Chu Feng, «…» ¿Qué le dijo Ilya? ¿Pústulas débiles? ¿Cuál fue la primera impresión que este brujo tuvo de él? ¿Un débil cobarde? Comparado con Ilya, su fuerza física podría ser un poco débil.
Había sido un lastre en su camino.
¡Pero no era culpa suya! Dora era un conejo con cuatro patas, e Ilya y Gray eran elfos. No todos eran seres humanos.
«Ven conmigo», dijo Qiu Luo.
Echando un vistazo a Ilya, Chu Feng preguntó confundido: «¿Qué está pasando?».
Ilya le miró y dijo: «para agradecerte la sal, ha prometido recetarte algunas medicinas para mejorar tu fuerza.»
«¿En serio?», preguntó Chu Feng emocionado.
Ilya asintió y dijo: «Supongo, pero el efecto varía de unos individuos a otros».
Chu Feng puso los ojos en blanco, sorprendido, y pensó: «No esperaba que hubiera tal beneficio. Quizá tenga la oportunidad de convertirme en maestro de artes marciales’.
Qiu Luo cogió algunos materiales medicinales y cocinó una olla de sopa de hierbas.
Más de una hora después, le pusieron delante un cuenco de decocción negra.
Un olor penetrante le llegó a la punta de la nariz. Mirando la medicina que tenía delante, Chu Feng se resistió un poco.
«¿Esto es para mí?», preguntó Chu Feng.
Ilya asintió y dijo: «Claro, tómatelo ahora».
Mirando la decocción burbujeante, Chu Feng pensó: «¿Es posible que sea veneno?».

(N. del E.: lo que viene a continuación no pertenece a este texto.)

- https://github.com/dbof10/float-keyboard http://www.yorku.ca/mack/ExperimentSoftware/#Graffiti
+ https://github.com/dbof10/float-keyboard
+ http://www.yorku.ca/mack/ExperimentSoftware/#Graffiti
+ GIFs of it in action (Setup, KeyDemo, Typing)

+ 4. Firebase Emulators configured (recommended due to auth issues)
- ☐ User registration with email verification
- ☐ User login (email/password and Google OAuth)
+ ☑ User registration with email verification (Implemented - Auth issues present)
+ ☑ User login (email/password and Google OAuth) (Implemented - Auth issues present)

Tras dudar un rato, cerró los ojos y se la bebió.
Después de tomarlo, su boca se llenó de amargura. Por un momento, se arrepintió.

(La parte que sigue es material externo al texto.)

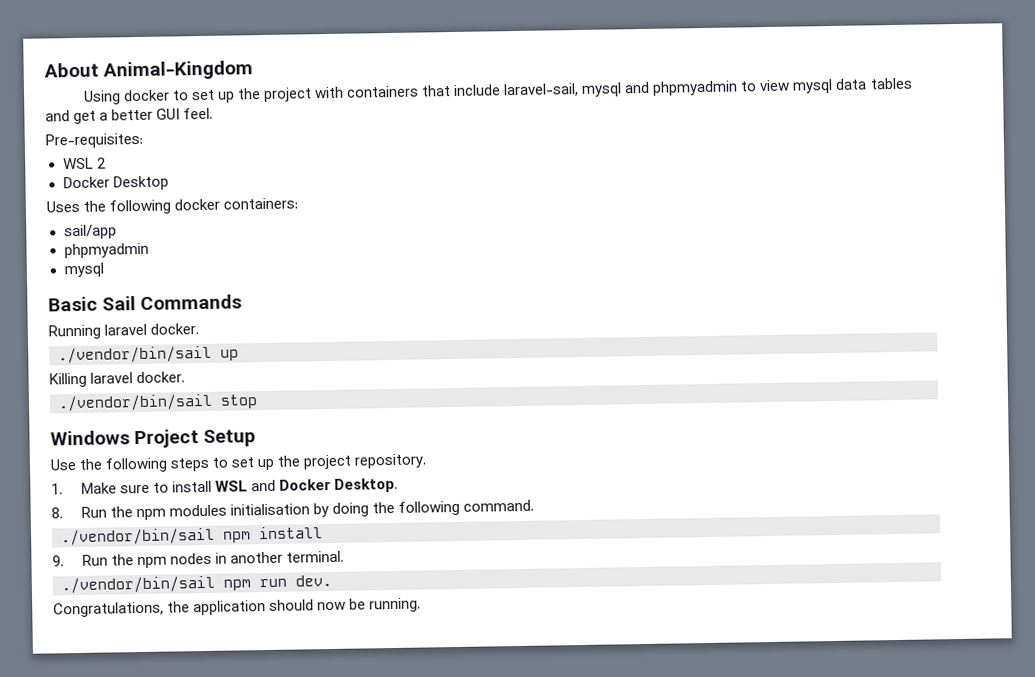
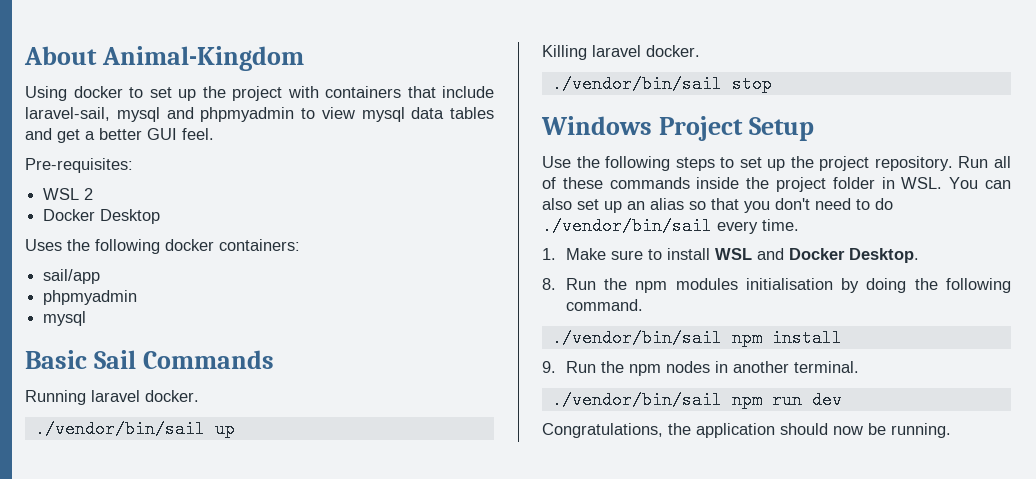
+ Run all of these commands inside the project folder in WSL. You can also set up an alias so that you don't need to do ./vendor/bin/sail every time.
- ./vendor/bin/sail npm run dev.
+ ./vendor/bin/sail npm run dev

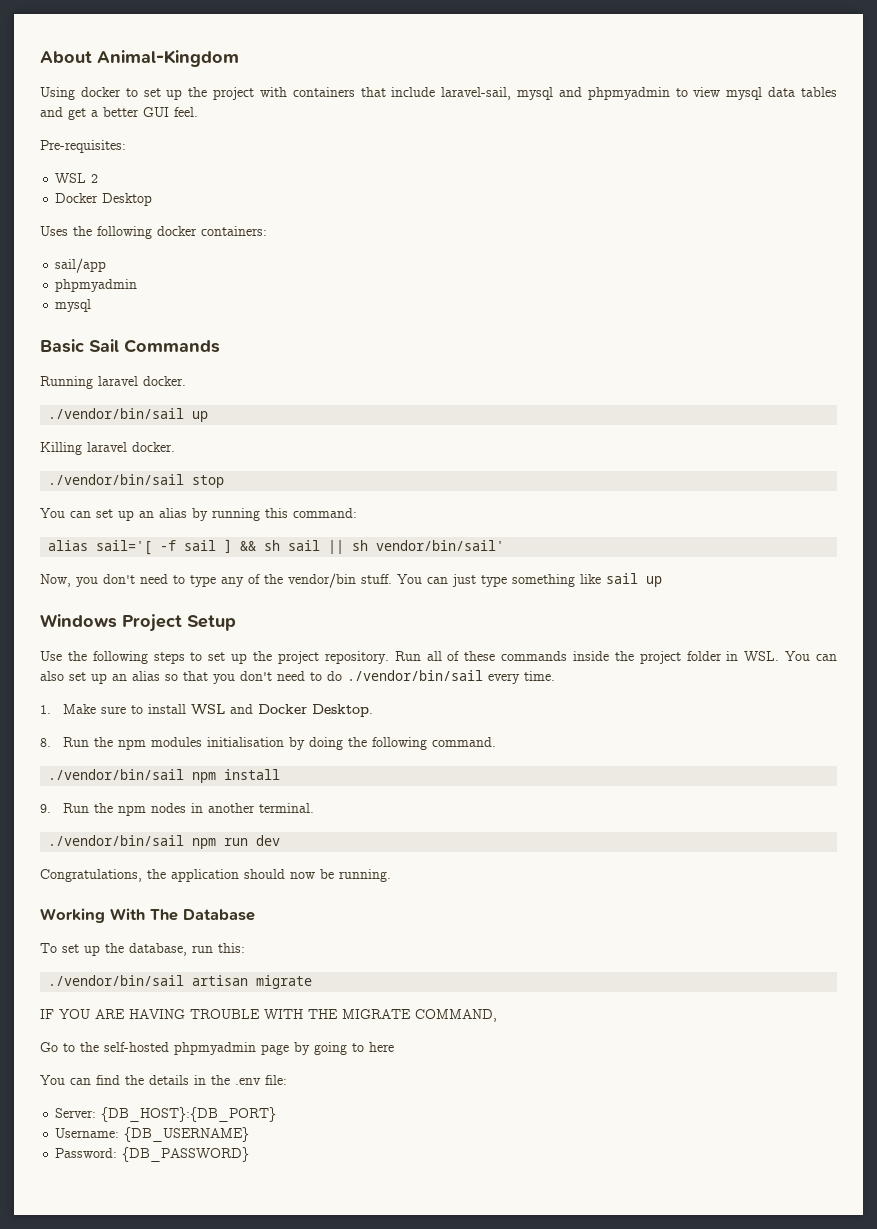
+ You can set up an alias by running this command:
+ alias sail='[ -f sail ] && sh sail || sh vendor/bin/sail'
+ Now, you don't need to type any of the vendor/bin stuff. You can just type something like sail up
+ Working With The Database
+ To set up the database, run this:
+ ./vendor/bin/sail artisan migrate
+ IF YOU ARE HAVING TROUBLE WITH THE MIGRATE COMMAND,
+ Go to the self-hosted phpmyadmin page by going to here
+ You can find the details in the .env file:
+ Server: {DB_HOST}:{DB_PORT}
+ Username: {DB_USERNAME}
+ Password: {DB_PASSWORD}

Había traído una maleta de caramelos, pero no se había traído unos cuantos.
Chu Feng sintió un ligero calor en todo el cuerpo. Sintió calor bajo la nariz, pero sólo descubrió que le sangraba la nariz cuando se la tocó.
Mirando a Qiu Luo, pensó, «¿es un charlatán?».
Al ver que a Chu Feng le sangraba la nariz, Ilya se sobresaltó. «¿Qué está pasando?»
Qiu Luo le tomó el pulso y luego respondió: «Esta medicina es un poco fuerte para él».
Mirando a Qiu Luo, Ilya dijo preocupado, «mi señor, le dije que está muy débil».
Qiu Luo asintió y dijo: «Lo recuerdo, así que la dosis se ha reducido a la mitad. No esperaba que la dosis para niños siguiera siendo demasiado fuerte para él».
Chu Feng, «…» Entonces, ¿era todo culpa suya? ¡Era demasiado débil incluso para compararse con los niños de esta aldea! ¡Se sentía culpable! Estas dos personas hablaban de su físico sin escrúpulos delante de él. ¿Era demasiado?
«¿Estás bien?» preguntó el Sacerdote Qiu Luo.
Chu Feng sonrió torpemente y dijo: «Supongo».
Qiu Luo le miró y dijo: «Haz ejercicio a menudo estos días, para que puedas absorberlo».
Chu Feng asintió y dijo: «Hmm, lo sé».
Luego pensó: «Ya he hecho ejercicio a menudo últimamente. ¡El camino que he tomado estos días es incluso más largo que el que he tomado un mes entero en mi mundo!».